Now let us consider queuing of signals.  It is true that none of the
machines listed above has specific hardware to queue interrupts, but if
the same kind of interrupt is pending from more than one device at the
same time they are effectively queued by the interrupt priority
mechanism.  These machines also have a handshaking protocol between the
sender of an interrupt (i.e. a device controller) and the receiver
(i.e. the cpu).  When a controller asserts a pending interrupt, it
remains asserted until taken by the cpu.  It is up to the controller to
handle the case where the interrupt has not been taken by the cpu
before the next interrupt needs to be sent.  The controller may lose a
second cause for interrupt, or it may just lose data instead, or it may
set a status bit of some kind indicating that an interrupt was lost, or
it may keep an internal count and assure that the proper number of
interrupts are taken by the cpu.  So the problem is dealt with only
indirectly by the architecture, by putting it off onto the device
controllers.  The result is that many controllers probably don't handle
it very well, although it is usually not a big problem given the nature
of the devices.

The point is that while it wouldn't be accurate to say that "interrupts
are queued" on these machines, it is also not true that they share the
problem faced by lost UNIX signals, because they have a priority system
and support a kind of handshaking between the sender and receiver that
is not really available to the UNIX programmer.  So the statement that
signals should be "just like interrupts" is not a very good argument
against queuing signals.

Incidentally, the main reason I want to queue signals is that I want to
use them for asynchronous I/O completions.  The fact that they also
come in handy for SIGCHLD and as a more general reliable ipc mechanism
is just fine.

Jan Edler
NYU Ultracomputer project
edler@nyu.edu
cmcl2!edler
(212) 998-3o nI

allbery@ncoast.UUCP (Brandon Allbery) (07/19/87)
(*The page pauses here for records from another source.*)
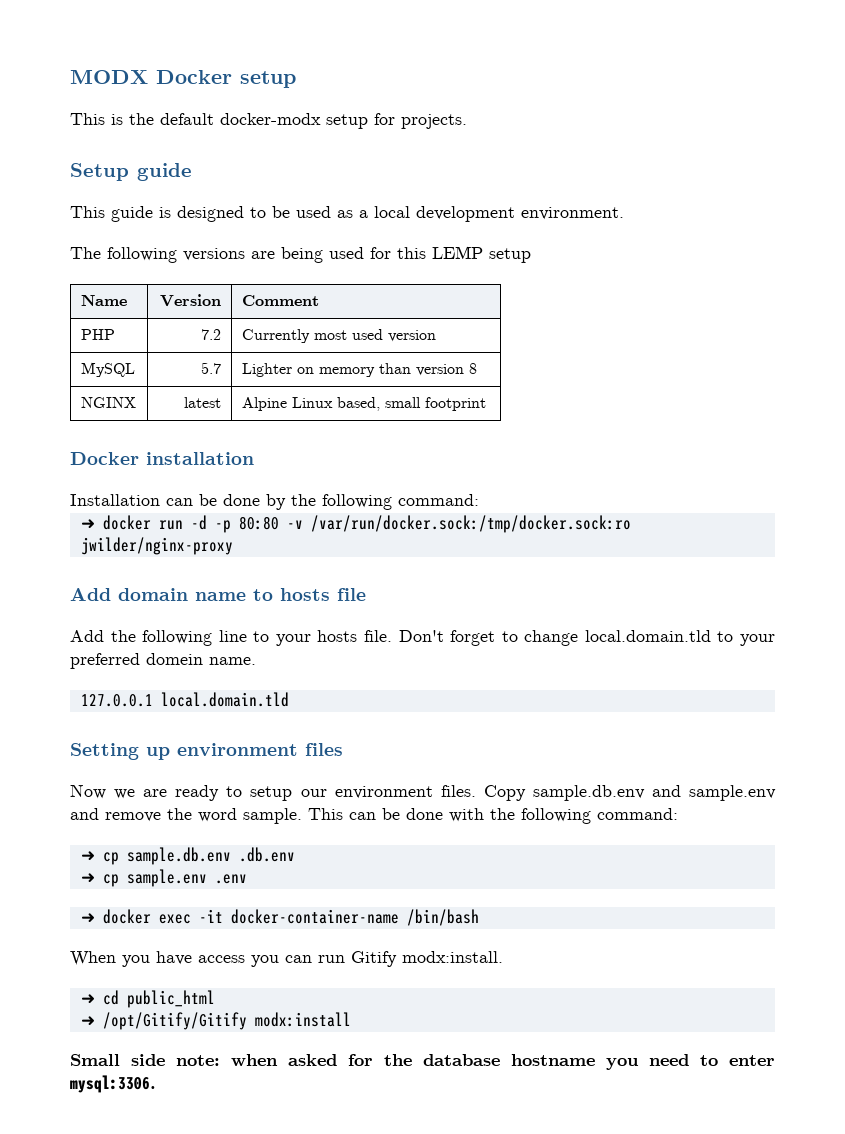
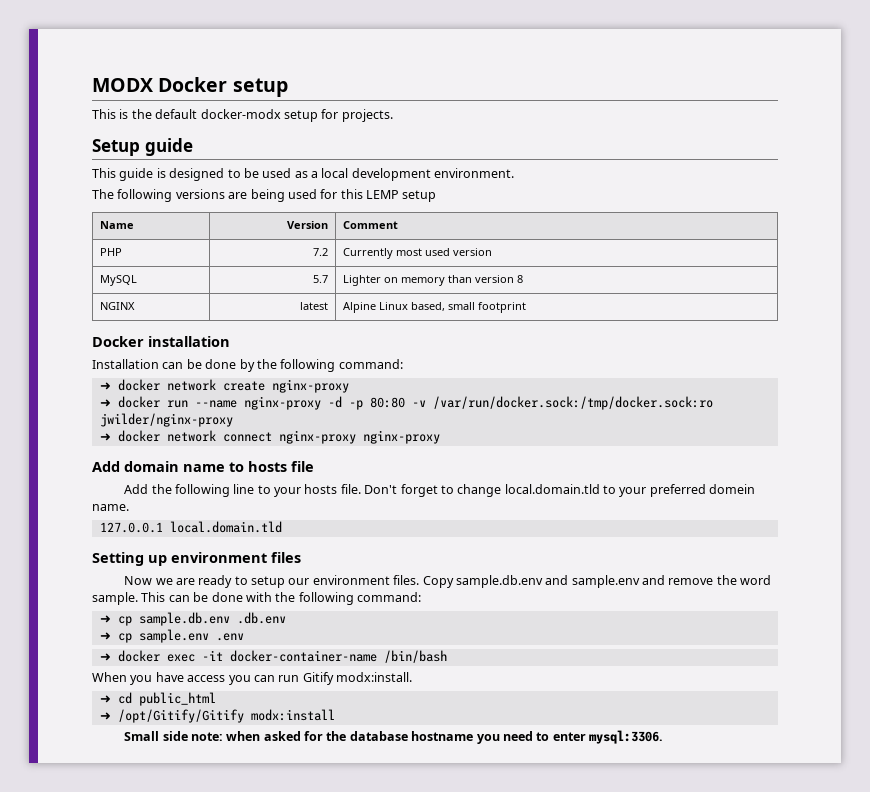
(479, 500) none -> [99,379,349,393] // ➜ docker network create nginx-proxy
(183, 525) none -> [194,396,321,410] --name nginx-proxy
(233, 546) none -> [99,430,440,444] // ➜ docker network connect nginx-proxy nginx-proxy

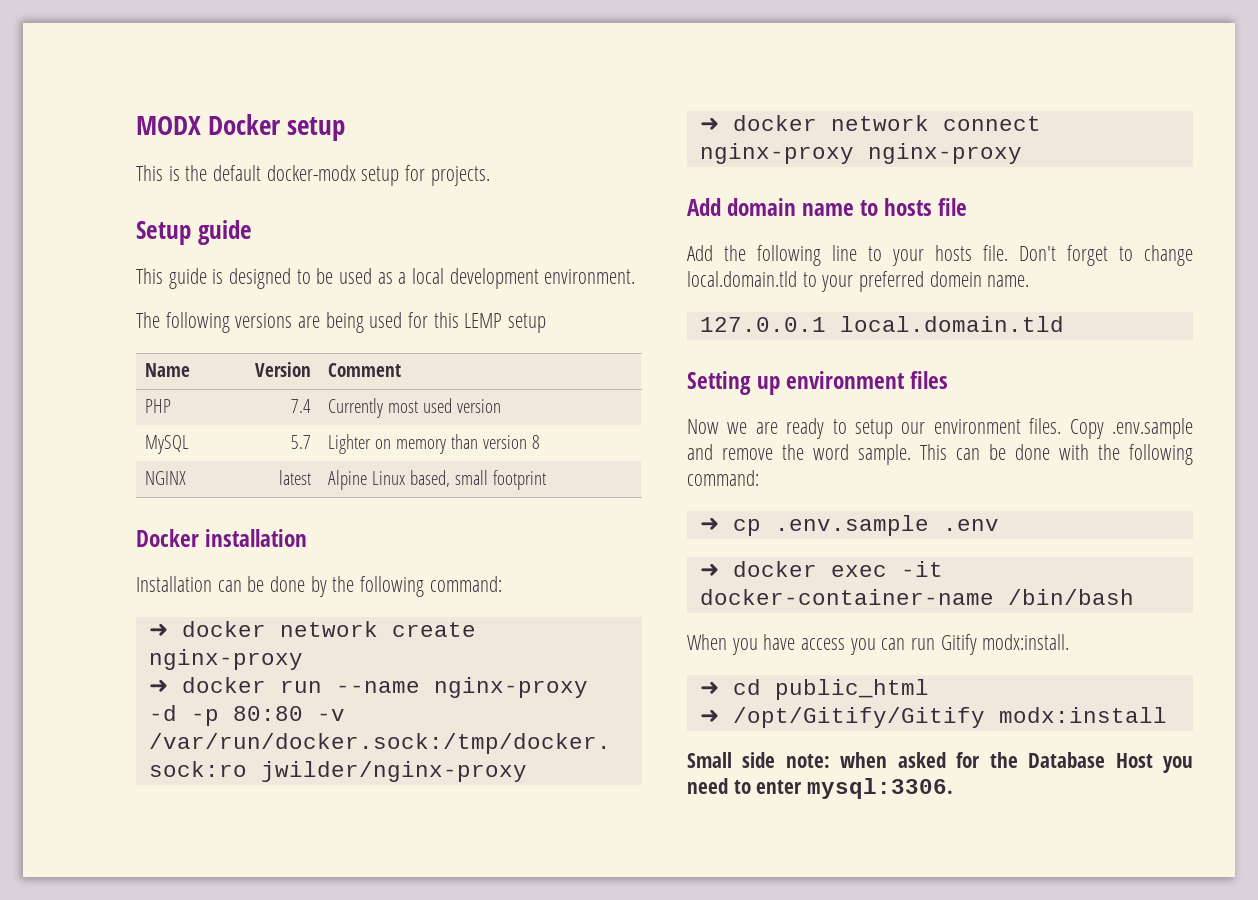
[312,248,328,256] 7.2 -> [291,399,312,413] 7.4
[455,575,640,588] sample.db.env and sample.env -> [1112,418,1194,439] .env.sample
[138,612,286,626] [99,629,209,643] sample.db.env .db.env // ➜ cp sample.env -> [774,515,929,536] .env.sample
[349,731,474,741] database hostname -> [1028,752,1153,768] Database Host

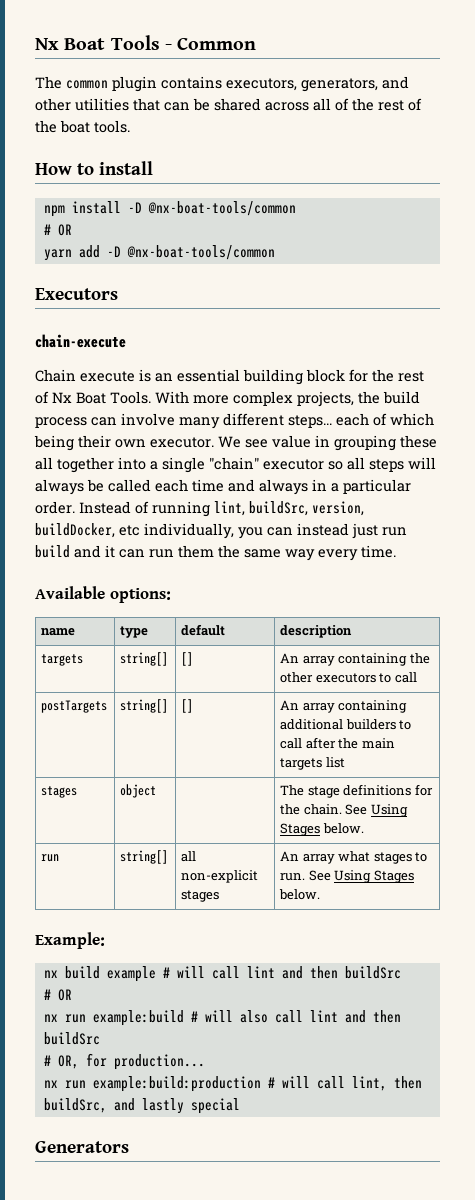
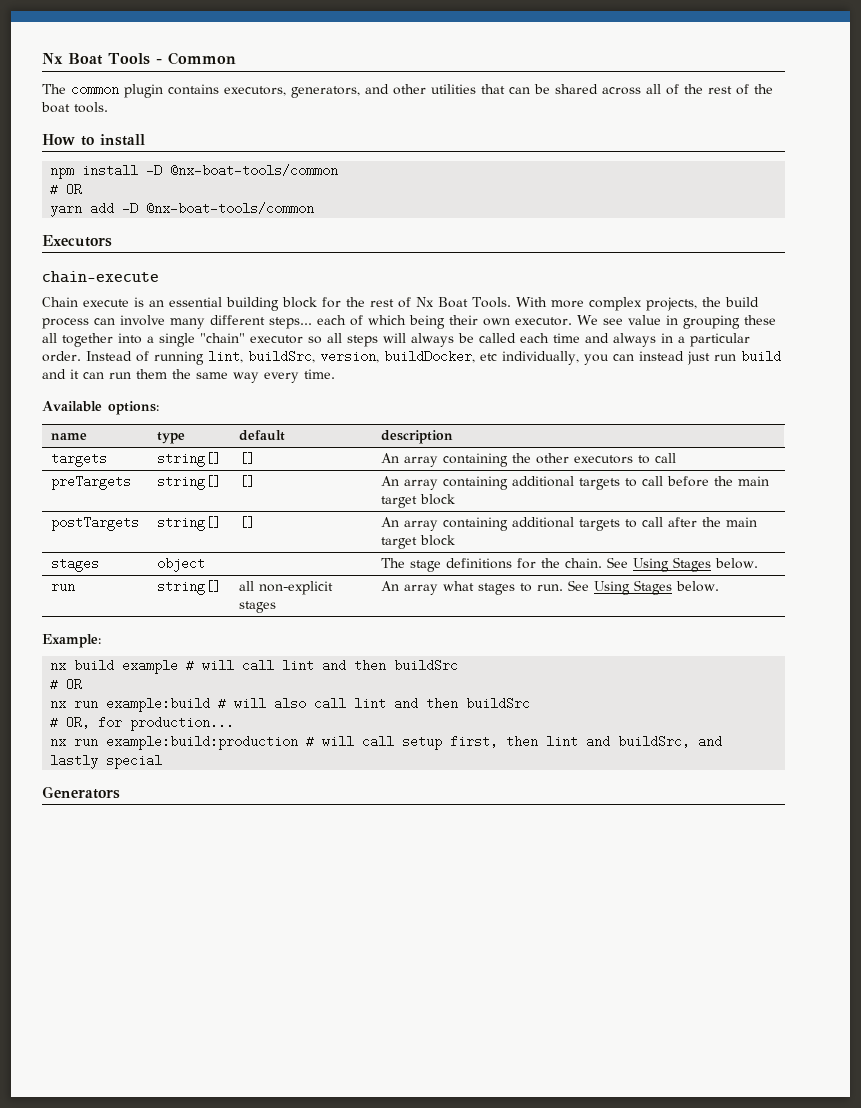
(417, 677) none -> [50,475,131,490] [156,475,221,490] [238,475,255,488] [380,476,769,490] [380,494,455,508] // preTargets | string[] | [] | An array containing additional targets to call before the main target block
[345,719,396,730] builders -> [578,519,620,531] targets
[280,757,345,770] targets list -> [380,535,455,549] target block
[351,1076,422,1091] lint, then -> [402,735,611,750] setup first, then lint and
As quoted from <17691@cmcl2.NYU.EDU> by edler@cmcl2.UUCP:
(grouped hardware signals (SIGILL, SIGSEGV, etc.), then kernel notifications
(SIGALRM, etc.), then software notifications (SIGTERM, SIGUSR1, SIGUSR2)...)
+---------------
| level or something like that.  I believe that signals of the first
| category above (and probably those in the second category as well)
| should not be sendable by kill() or killpg().  I know someone will say
| "but I like to test my program's SIGSEGV handler by sending SIGSEGV
| from the shell", but while this may be a convenience when debugging
| relatively small programs I think it is a hindrance to construction of
| reliable large systems.
+---------------

Cases where trapping hardware signals is desirable:

(1) my malloc() debugger package (soon in comp.sources.misc) dumps the malloc
tables when an invalid memory access (SIGBUS, SIGSEGV) occurs; this allows
the programmer to determine if it was a bogus pointer reference.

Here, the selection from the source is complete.